Getting a valid cert for a domain you don't own is getting close to trivial. All of the mitigation strategies are defeated a number of ways, have been for years. I've commented on incidents like these for years on HN. I'm not some internet big wig, and any blog I write isn't going to trend, so this never gets traction. But anyone who understands the tech can find a half dozen ways to get a cert. If you really need to trust your connection, don't rely on internet PKI / public certs. It was secure enough for general purpose in the aughts, it's not anymore.

What are these trival steps to get a valid certificate for news.ycombinator.com?

  • This would not be trivial and would require successful phishing. I've sent an email requesting to make this even harder to do. leaving out those details on purpose

Bold claim lacking substantiation. Care to share? Maybe it will get traction this time.

  • It's really not that bold. Ask anyone who works for a CA, or an ISP, or a registrar, or a mail hoster, or a browser manufacturer, or DNS provider... If you just read up on how PKI works, on how certificates get issued, how the network protocols work, etc, it's all just right there. The holes are very well known and understood and not fixed because they're in the design. Every so often somebody comes up with another mitigation, which of course you have to opt into, and still doesn't solve all the holes.

    It's like SS7, or SWIFT. It's not bold to claim that all public phone networks and bank transfers are insecure, it's just a fact. People who know what they are know they're vulnerable.

    As an aside to the design issues, social engineering any of the thousands of organizations involved with issuing certs (not just CAs) is trivial. A bored teenager could get certs issued for most domains by using nothing more than a telephone or e-mail. But that's cheating, so I don't count it.

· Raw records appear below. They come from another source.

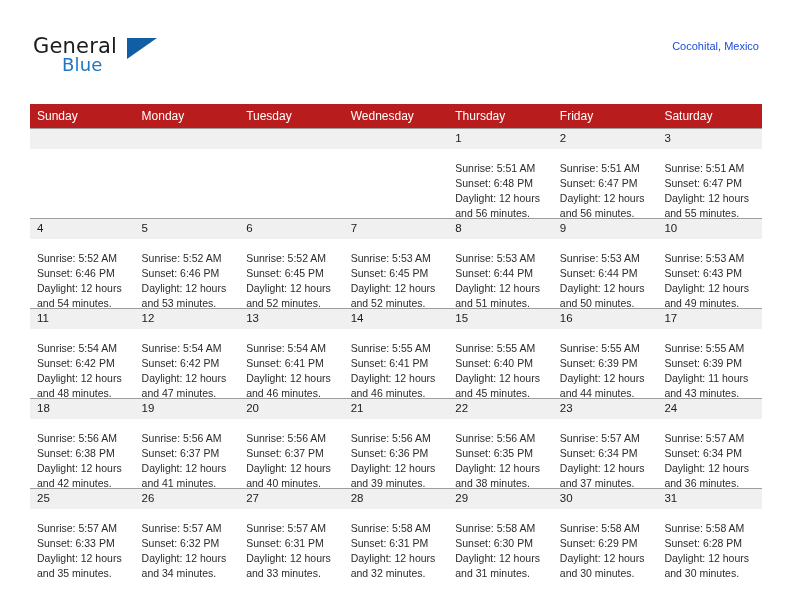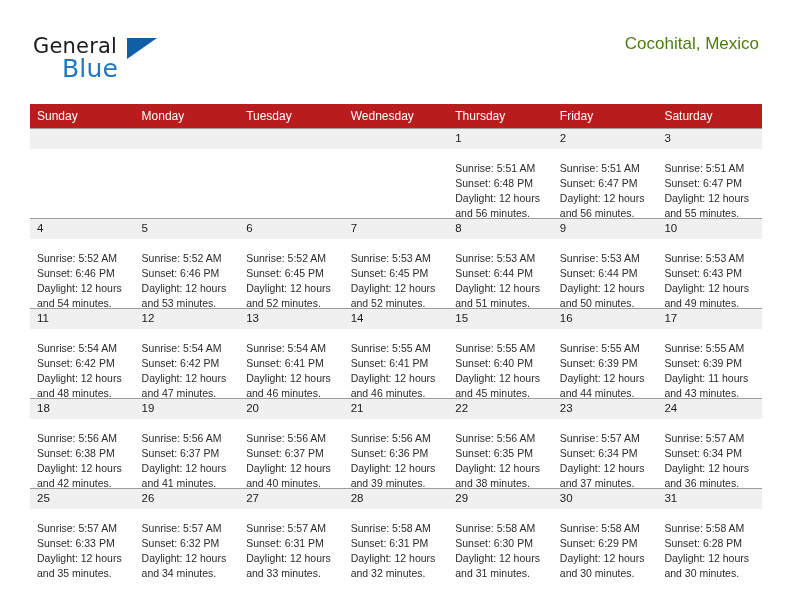"Cocohital, Mexico" .cal-subtitle { color: #4d7c0f -> #1d4ed8; font-size: 17px -> 11px; margin-top: 6px -> 12px }
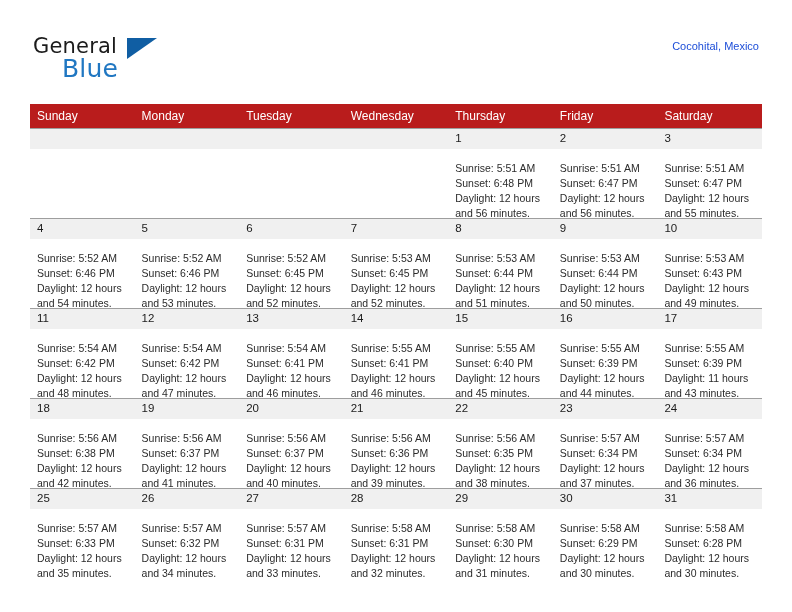"Blue" .brand-blue { font-size: 25px -> 18px }
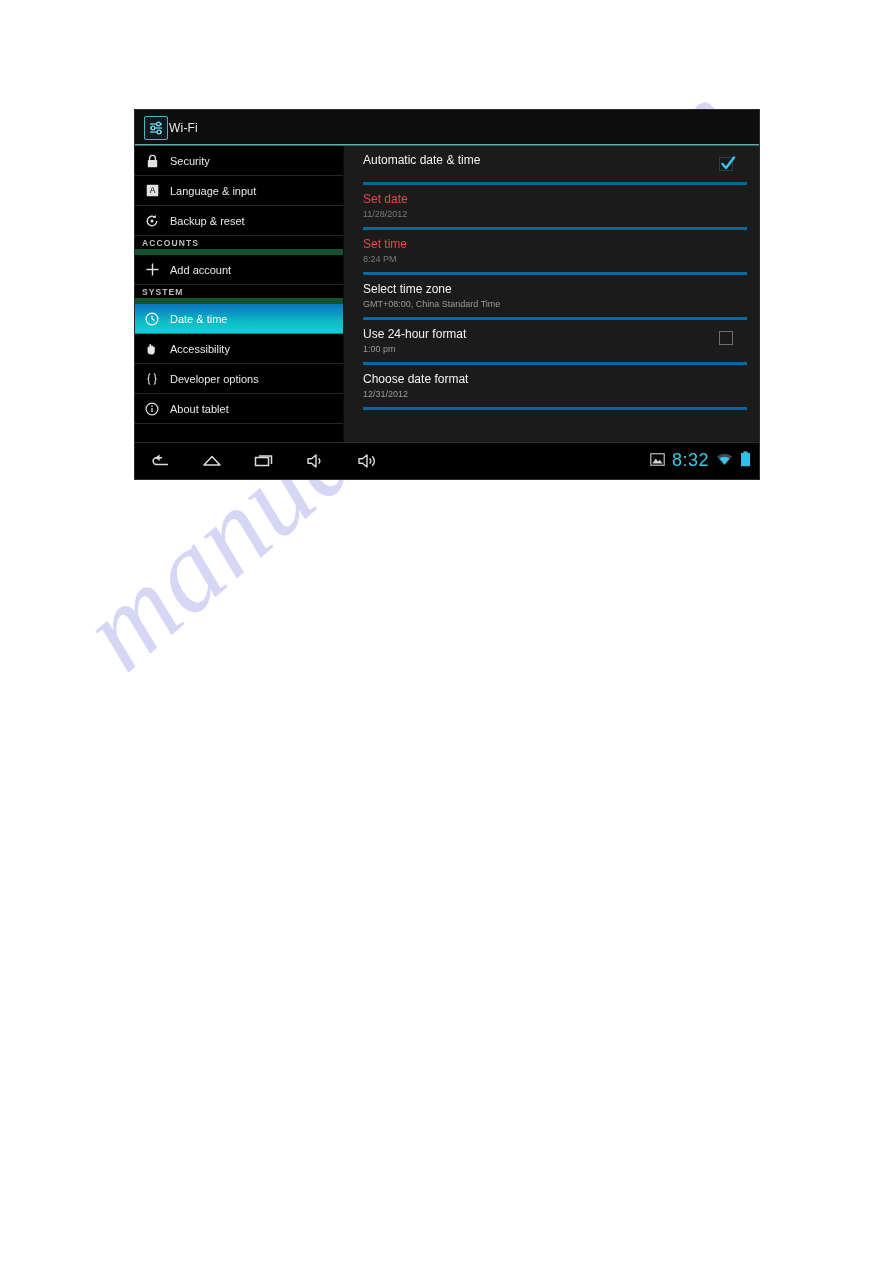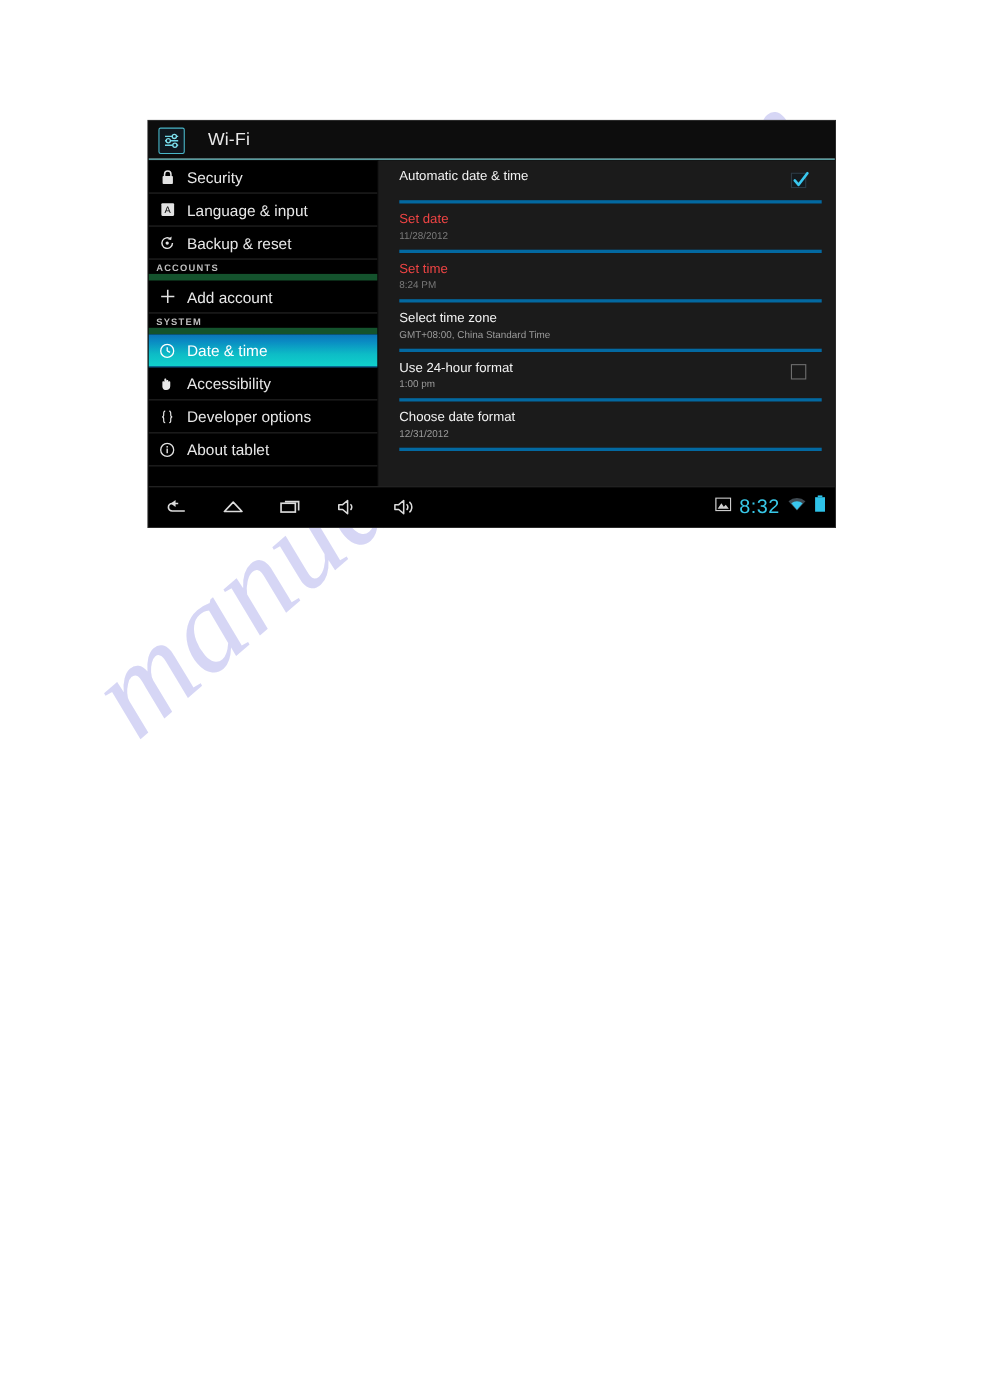"Wi-Fi" .titlebar-label { font-size: 16px -> 12px; margin-left: 21px -> 1px }
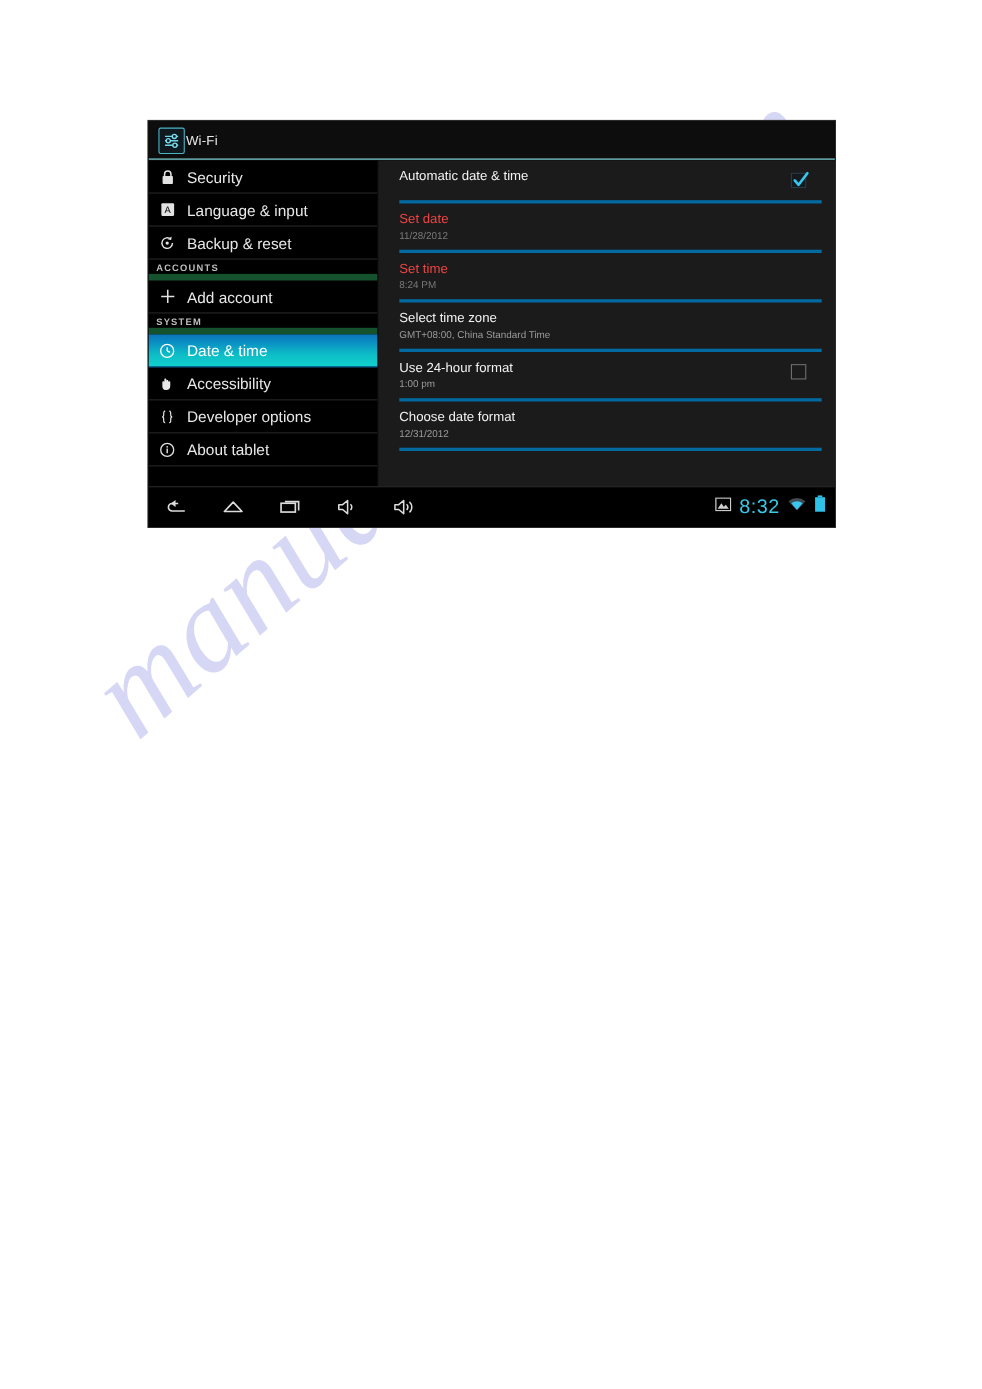"Security" .nav-row .nav-label { font-size: 14px -> 11px }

  • If you are your hoster and can reroute requests, you can get all kinds of valid SSL certs for any domains that you host.

    Just grab these IP packets when CA comes to validate that you own that domain. Perhaps EV could solve that to some extent but it is never mandated.

    Even if you tried to put any stuff into WHOIS to mitigate this, your hoster can serve any bullshit on this channel too.

    It does look very bad and SSH approach to certificates is just infinitely better. If Jabber used SSL keys instead, they will be alerted immediately.

    Come to think of it, your hoster can also find ways to steal keys directly from hardware, though.